WHAT TO WORK ON: Reproduce precisely the lines of the listing below, starting with the line that contains "- Modèle d’IA" and stopping after the line that contains "d’IA (GPT-4o, GPT-4-turbo, Claude 4.5"; include nothing else.

RECORD EXTRACTS:
****

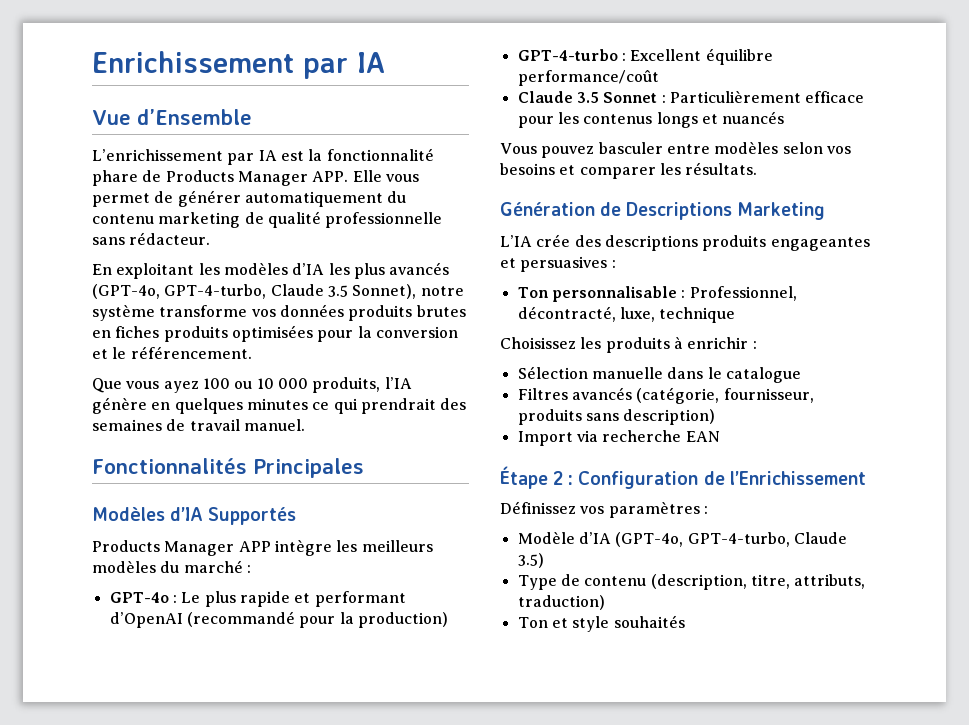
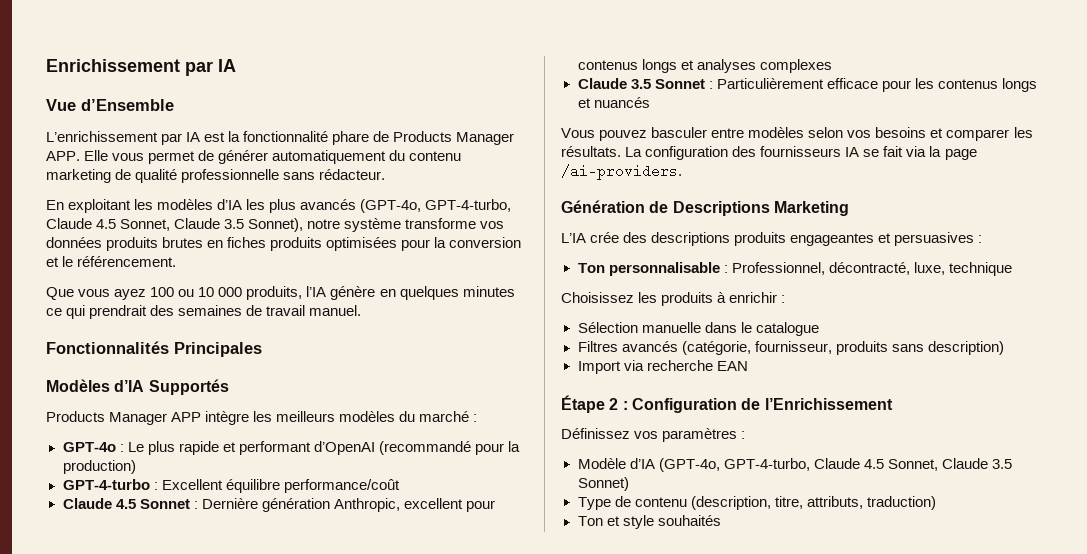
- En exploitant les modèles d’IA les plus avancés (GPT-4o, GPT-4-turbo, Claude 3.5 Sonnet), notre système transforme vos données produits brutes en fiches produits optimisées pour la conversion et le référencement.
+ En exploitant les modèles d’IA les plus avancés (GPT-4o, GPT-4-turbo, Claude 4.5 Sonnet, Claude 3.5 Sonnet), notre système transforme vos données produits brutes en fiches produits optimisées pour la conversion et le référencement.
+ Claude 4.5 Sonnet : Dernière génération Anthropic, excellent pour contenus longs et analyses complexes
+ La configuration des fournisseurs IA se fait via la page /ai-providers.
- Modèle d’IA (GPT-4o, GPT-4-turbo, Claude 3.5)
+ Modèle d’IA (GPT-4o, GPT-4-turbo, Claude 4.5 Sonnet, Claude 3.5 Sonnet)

****

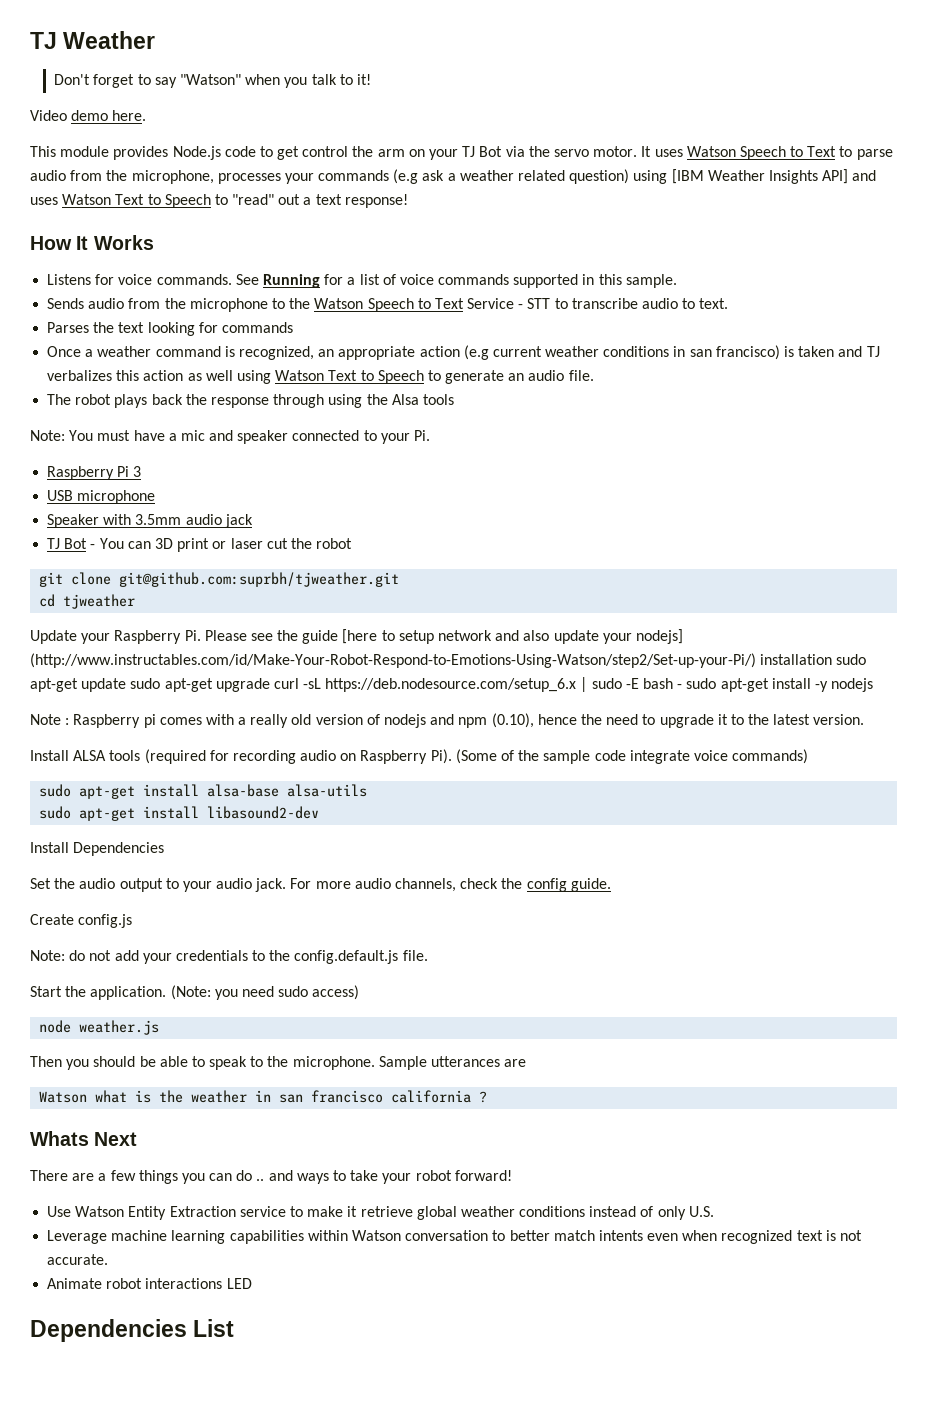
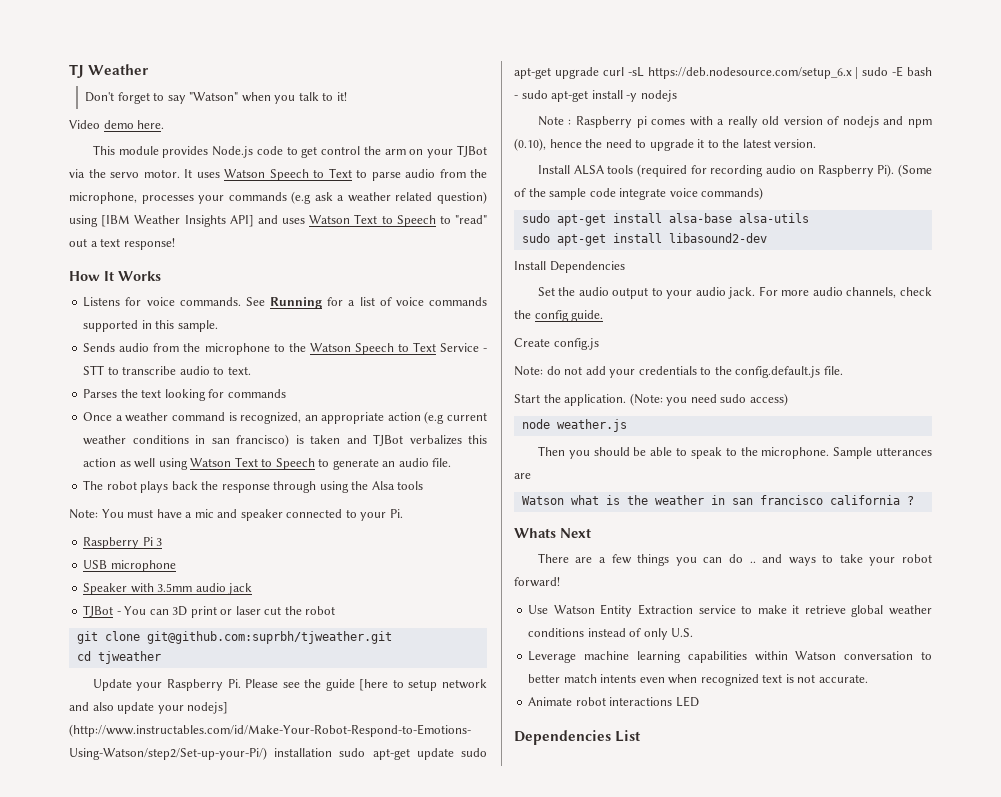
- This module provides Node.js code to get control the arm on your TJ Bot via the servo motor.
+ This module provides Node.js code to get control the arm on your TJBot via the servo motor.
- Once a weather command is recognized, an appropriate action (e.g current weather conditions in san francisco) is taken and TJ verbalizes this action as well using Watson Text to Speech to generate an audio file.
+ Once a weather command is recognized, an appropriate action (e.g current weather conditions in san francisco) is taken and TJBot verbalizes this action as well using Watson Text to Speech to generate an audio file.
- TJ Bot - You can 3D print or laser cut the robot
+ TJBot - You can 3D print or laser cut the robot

****

OUTPUT OF THE TASK:
- Modèle d’IA (GPT-4o, GPT-4-turbo, Claude 3.5)
+ Modèle d’IA (GPT-4o, GPT-4-turbo, Claude 4.5 Sonnet, Claude 3.5 Sonnet)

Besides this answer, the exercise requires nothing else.